Combined with the fierce Allied resistance in France, the ability of Russia’s huge war machine to
mobilize relatively quickly in the east ensured a longer, more grueling conflict instead of the
quick victory Germany had hoped to win with the Schlieffen Plan.

Over the next two years, the Russian army mounted several offensives on the Eastern Front but
were unable to break through German lines. Defeat on the battlefield fed the growing discontent
among the bulk of Russia’s population, especially the poverty-stricken workers and peasants, and
its hostility towards the imperial regime. This discontent culminated in the Russian Revolution of
1917, spearheaded by Vladimir Lenin and the Bolsheviks. One of Lenin’s first actions as leader
was to call a halt to Russian participation in World War I. Russia reached an armistice with the
Central Powers in early December 1917, freeing German troops to face the other Allies on the
Western Front.
Gallipoli Campaign (1915-16) and Battles of the Isonzo (1915-17)

With World War I having effectively settled into a stalemate in Europe, the Allies attempted to
score a victory against the Ottoman Empire, which had entered the conflict on the side of the
Central Powers in late 1914. After a failed attack on the Dardanelles (the strait linking the Sea of
Marmara with the Aegean Sea), Allied forces led by Britain launched a large-scale land invasion
of the Gallipoli Peninsula in April 1915. The invasion also proved a dismal failure, and in
January 1916 Allied forces were forced to stage a full retreat from the shores of the peninsula,
after suffering 250,000 casualties.

British-led forces also combated the Turks in Egypt and Mesopotamia, while in northern Italy
Austrian and Italian troops faced off in a series of 12 battles along the Isonzo River, located at
the border between the two nations. The First Battle of the Isonzo took place in the late spring of
1915, soon after Italy’s entrance into the war on the Allied side; in the Twelfth Battle of the
Isonzo, or the Battle of Caporetto (October 1917), German reinforcements helped Austria-
Hungary win a decisive victory. After Caporetto, Italy’s allies jumped in to offer increased
assistance. British and French–and later American–troops arrived in the region, and the Allies
began to take back the initiative on the Italian Front.

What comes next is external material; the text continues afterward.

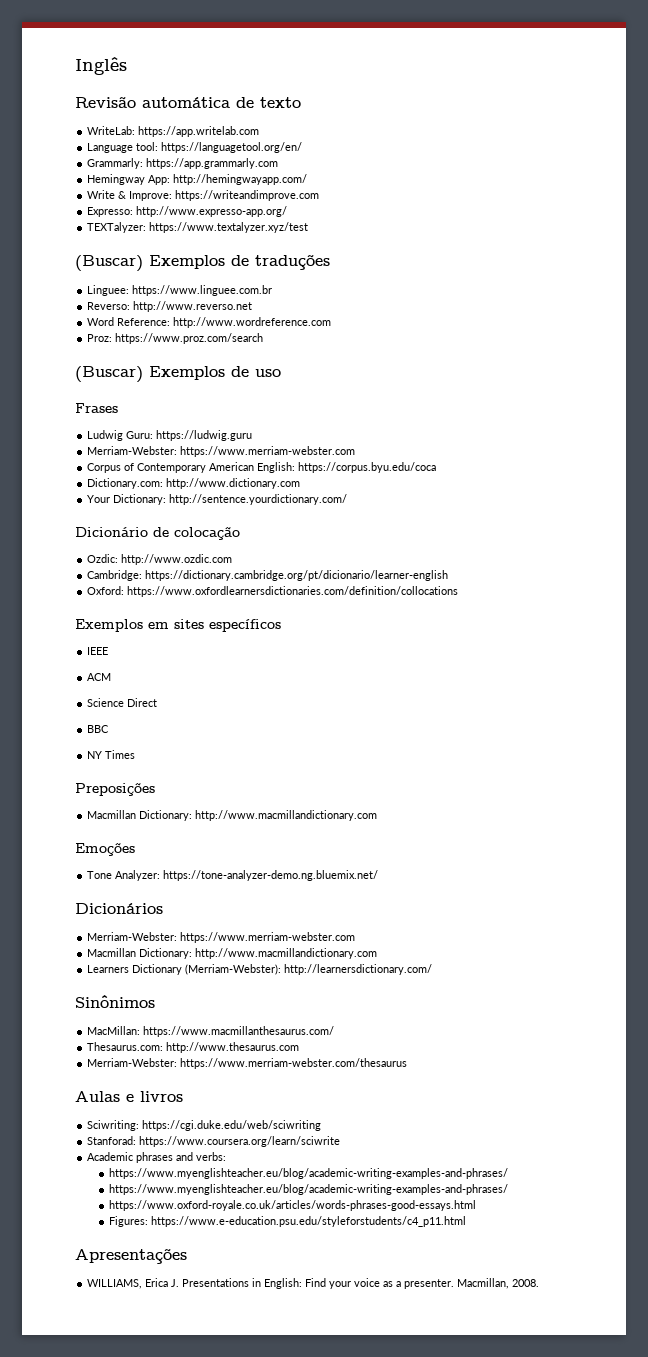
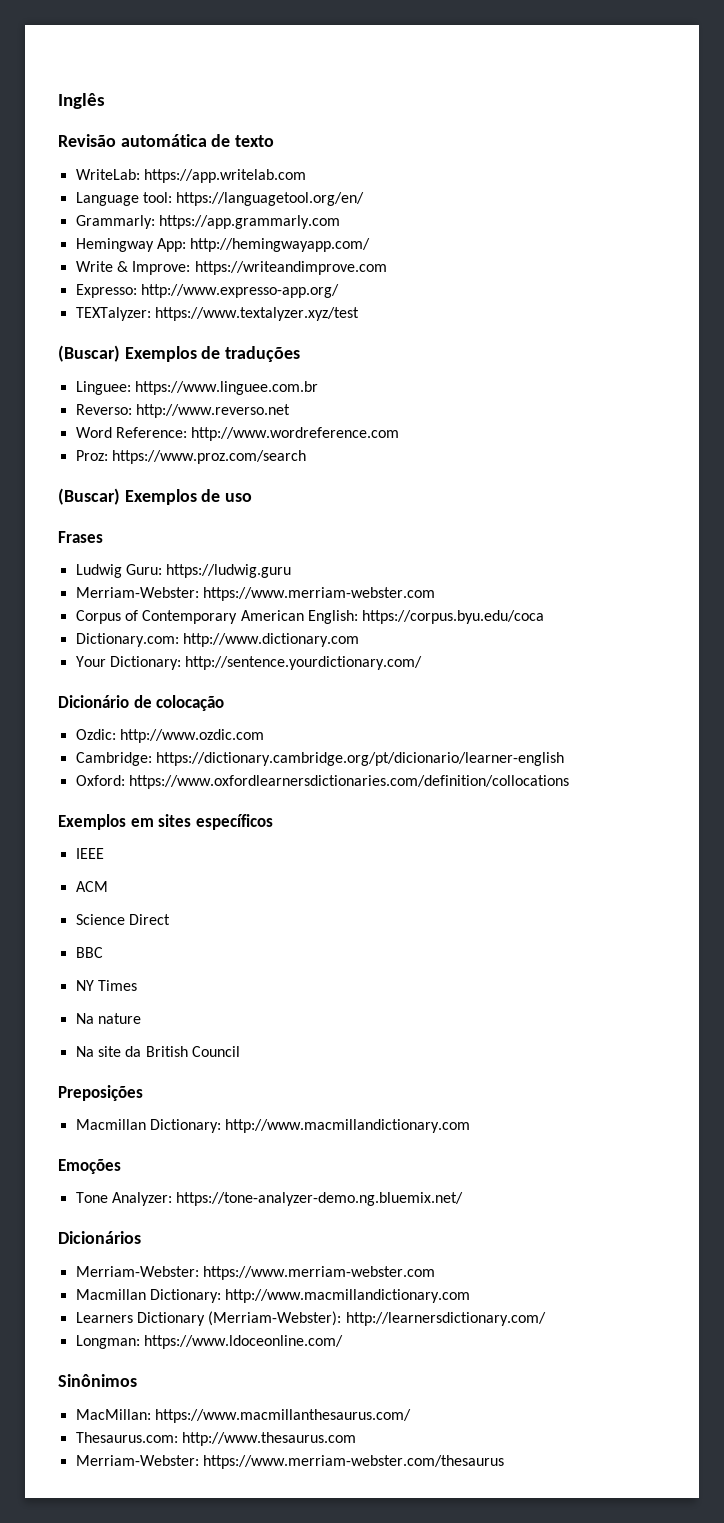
(136, 754) none -> [75,1013,141,1024] [75,1046,240,1057] // Na nature // Na site da British Council
(433, 969) none -> [75,1335,343,1349] // Longman: https://www.ldoceonline.com/
[75,1091,183,1102] [87,1120,322,1131] [87,1136,341,1147] [87,1152,227,1163] [108,1168,508,1179] [108,1184,508,1195] [108,1200,476,1211] [108,1216,466,1227] [75,1248,187,1264] [87,1278,540,1289] // Aulas e livros // Sciwriting: https://cgi.duke.edu/web/sciwriting // Stanforad: https://www.coursera.org/learn/sciwrite // Academic phrases and verbs: // https://www.myenglishteacher.eu/blog/academic-writing-examples-and-phrases/ // https://www.myenglishteacher.eu/blog/academic-writing-examples-and-phrases/ // https://www.oxford-royale.co.uk/articles/words-phrases-good-essays.html // Figures: https://www.e-education.psu.edu/styleforstudents/c4_p11.html // Apresentações // WILLIAMS, Erica J. Presentations in English: Find your voice as a presenter. Macmillan, 2008. -> (504, 1462) none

World War I at Sea (1914-17)

After the Battle of Dogger Bank in January 1915, the German navy chose not to confront
Britain’s mighty Royal Navy in a major battle for more than a year, preferring to rest the bulk of
its strategy at sea on its lethal U-boat submarines. The biggest naval engagement of World

War I, the Battle of Jutland (May 1916) left British naval superiority on the North Sea intact, and
Germany would make no further attempts to break the Allied naval blockade for the remainder
of the war.

It was Germany’s policy of unchecked submarine aggression against shipping interests headed to
Great Britain that helped bring the United States into World War I in 1917. Widespread protest
over the sinking by U-boat of the British ocean liner Lusitania in May 1915 helped turn the tide
of American public opinion steadfastly against Germany, and in February 1917 Congress passed
a $250 million arms appropriations bill intended to make the United States ready for war.
Germany sunk four more U.S. merchant ships the following month and on April 2 President
Woodrow Wilson appeared before Congress and called for a declaration of war against
Germany.

Toward an Armistice (1917-18)

With Germany able to build up its strength on the Western Front after the armistice with Russia,
Allied troops struggled to hold off another German offensive until promised reinforcements from
the United States were able to arrive. On July 15, 1918, German troops under Erich von
Ludendorff launched what would become the last German offensive of the war, attacking French
forces (joined by 85,000 American troops as well as some of the British Expeditionary Force) in
the Second Battle of the Marne. Thanks in part to the strategic leadership of the French
commander-in-chief, Philippe Petain, the Allies put back the German offensive, and launched
their own counteroffensive just three days later. After suffering massive casualties, Ludendorff
was forced to call off a planned German offensive further north, in the Flanders region stretching
between France and Belgium, which he had envisioned as Germany’s best hope of victory.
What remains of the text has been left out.